IMPERILED COLLECTIONS BUDGET  The University Libraries avoided more than $5 million in subscription fees by partnering with other institutions –for example, peers in the Big Ten—to license databases jointly. Despite this cost avoidance, however, the collections budget remains inadequate. In order to avoid a budget deficit, subject librarians canceled several research databases and reduced funds for discretionary monograph purchases across all disciplines. A review of serials conducted by librarians in consultation with collegiate faculty in spring 2016 identified cancellations at levels of 8 percent of the total collections budget. A flat budget and significant serials inflation conspired to create the deficit.


TEACHING AND LEARNING  Librarians are teachers. At a time when the proliferation of fake news and disinformation seems to be grabbing headlines, librarians underscore the importance of media literacy and the need to evaluate information sources.  In total in 2016, the University Libraries led 608 instructions sessions, reaching more than 14,300 students. Librarians are on the frontlines of teaching and learning, helping students find authoritative information quickly.  

RESEARCH COMMONS  Sex and politics framed two successful interdisciplinary forums which convened faculty experts at McKeldin Library. The forums, under the aegis of the Research Commons, conveyed what libraries do best: serve as a connecting point for researchers to collaborate, learn from each other, and create new knowledge. The same guiding principle advances the partnership of the University Libraries, the Division of Research and the Division of Information Technology, which collaborated to create the multifaceted research portal known as IRROC.


EXHIBITS IN ACTION   Covering topics ranging from heavy metal rock and Frederick Douglass to Alice in Wonderland and Fats Domino, popular UMD Libraries exhibits highlighted the unique appeal of special collections. Such collections, often prized by loyal supporters, also foster new partnerships. Members of the Lewis Carroll Society of North America, for example, planned a conference to coincide with the Alice exhibit; reps from the university’s Athletics Department joined a new advisory committee pertaining to sports-related archives; and “metalheads” related to libraries as never before.

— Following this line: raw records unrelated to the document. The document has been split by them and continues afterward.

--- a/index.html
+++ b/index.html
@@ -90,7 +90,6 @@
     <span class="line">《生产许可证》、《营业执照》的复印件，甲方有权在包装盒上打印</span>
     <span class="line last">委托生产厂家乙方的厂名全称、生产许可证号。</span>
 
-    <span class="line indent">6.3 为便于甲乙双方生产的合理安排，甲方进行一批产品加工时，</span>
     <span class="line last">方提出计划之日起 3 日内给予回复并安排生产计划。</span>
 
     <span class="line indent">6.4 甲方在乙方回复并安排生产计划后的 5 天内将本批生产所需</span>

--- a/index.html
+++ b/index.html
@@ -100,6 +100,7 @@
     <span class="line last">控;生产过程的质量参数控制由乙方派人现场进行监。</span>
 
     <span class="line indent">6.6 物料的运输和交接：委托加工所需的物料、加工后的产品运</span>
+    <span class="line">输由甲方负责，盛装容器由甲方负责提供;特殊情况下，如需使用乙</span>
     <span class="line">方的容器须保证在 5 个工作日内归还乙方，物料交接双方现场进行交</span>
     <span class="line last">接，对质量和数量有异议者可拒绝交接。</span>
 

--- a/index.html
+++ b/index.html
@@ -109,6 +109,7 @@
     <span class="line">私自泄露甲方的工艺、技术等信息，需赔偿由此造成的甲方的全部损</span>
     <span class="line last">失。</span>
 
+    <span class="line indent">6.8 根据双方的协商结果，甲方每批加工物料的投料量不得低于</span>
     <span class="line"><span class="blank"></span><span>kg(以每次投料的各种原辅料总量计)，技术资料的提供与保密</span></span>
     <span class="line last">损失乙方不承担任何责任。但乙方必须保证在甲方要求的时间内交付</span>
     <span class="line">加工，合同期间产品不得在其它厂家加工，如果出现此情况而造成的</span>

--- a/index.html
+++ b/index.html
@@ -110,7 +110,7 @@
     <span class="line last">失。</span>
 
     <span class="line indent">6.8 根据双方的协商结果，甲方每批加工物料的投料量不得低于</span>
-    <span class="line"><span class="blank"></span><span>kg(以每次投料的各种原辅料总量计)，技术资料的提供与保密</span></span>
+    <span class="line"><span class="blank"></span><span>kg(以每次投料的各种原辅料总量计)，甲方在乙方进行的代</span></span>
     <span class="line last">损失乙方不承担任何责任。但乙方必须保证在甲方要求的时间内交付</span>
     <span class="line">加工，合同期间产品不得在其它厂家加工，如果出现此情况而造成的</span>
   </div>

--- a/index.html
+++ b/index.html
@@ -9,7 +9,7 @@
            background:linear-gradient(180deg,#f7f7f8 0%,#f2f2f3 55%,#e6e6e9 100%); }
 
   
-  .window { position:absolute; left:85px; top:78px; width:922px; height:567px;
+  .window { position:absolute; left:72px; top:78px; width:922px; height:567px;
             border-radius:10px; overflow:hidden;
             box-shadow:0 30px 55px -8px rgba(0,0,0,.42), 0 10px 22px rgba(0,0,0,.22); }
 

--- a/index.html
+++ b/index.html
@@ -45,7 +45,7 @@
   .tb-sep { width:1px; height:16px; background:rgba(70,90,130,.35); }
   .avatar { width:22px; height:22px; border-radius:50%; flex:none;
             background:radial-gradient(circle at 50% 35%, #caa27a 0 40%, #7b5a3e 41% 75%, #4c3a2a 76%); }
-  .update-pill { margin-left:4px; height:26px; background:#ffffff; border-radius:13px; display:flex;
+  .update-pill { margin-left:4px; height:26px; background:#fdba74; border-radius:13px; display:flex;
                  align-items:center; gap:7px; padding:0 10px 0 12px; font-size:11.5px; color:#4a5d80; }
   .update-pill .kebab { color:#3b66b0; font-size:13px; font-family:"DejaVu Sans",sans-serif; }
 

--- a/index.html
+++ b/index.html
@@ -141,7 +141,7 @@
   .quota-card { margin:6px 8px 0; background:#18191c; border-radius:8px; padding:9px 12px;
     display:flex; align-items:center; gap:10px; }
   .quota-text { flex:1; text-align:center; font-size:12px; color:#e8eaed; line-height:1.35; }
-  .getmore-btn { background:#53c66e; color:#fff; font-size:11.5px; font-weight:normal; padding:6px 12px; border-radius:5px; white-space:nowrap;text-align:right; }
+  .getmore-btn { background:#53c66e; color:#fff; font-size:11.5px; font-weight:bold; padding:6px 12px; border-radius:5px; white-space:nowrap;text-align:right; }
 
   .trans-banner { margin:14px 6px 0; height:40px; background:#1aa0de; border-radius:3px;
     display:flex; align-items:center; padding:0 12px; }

Related:  Renowned pianist Margaret Leng Tan not only attracted a sold-out performance, but also agreed to donate her performance-caliber toy piano collection.


SPEARE THE TURTLE   Testudo himself, reconceived as the Bard, promoted a series of events, activities, and exhibitions designed to honor the 400th anniversary of the death of William Shakespeare. Joining celebrations held around the world, this distinctly Maryland version brought together numerous libraries and university departments, and was organized jointly by the University Libraries and the Department of English.


GOING DIGITAL   As part of an ongoing national effort to digitize historic newspapers, the National Endowment for the Humanities awarded the University Libraries a grant of $250,000 to digitize 100,000 pages from Maryland newspapers. This is the third such grant to UMD for this purpose.  Similarly, the entire run of AFL-CIO News, a union newspaper, is digitized and keyword searchable in the Internet Archive. The George Meany Memorial AFL-CIO Archive at UMD, an immense collection, helps establish the university as a top archival repository for labor history.

Related: A first-of-its-kind Charles Fowler Digital Humanist in Residence position at the Michelle Smith Performing Arts Library will work with students in The Clarice on digital humanities projects.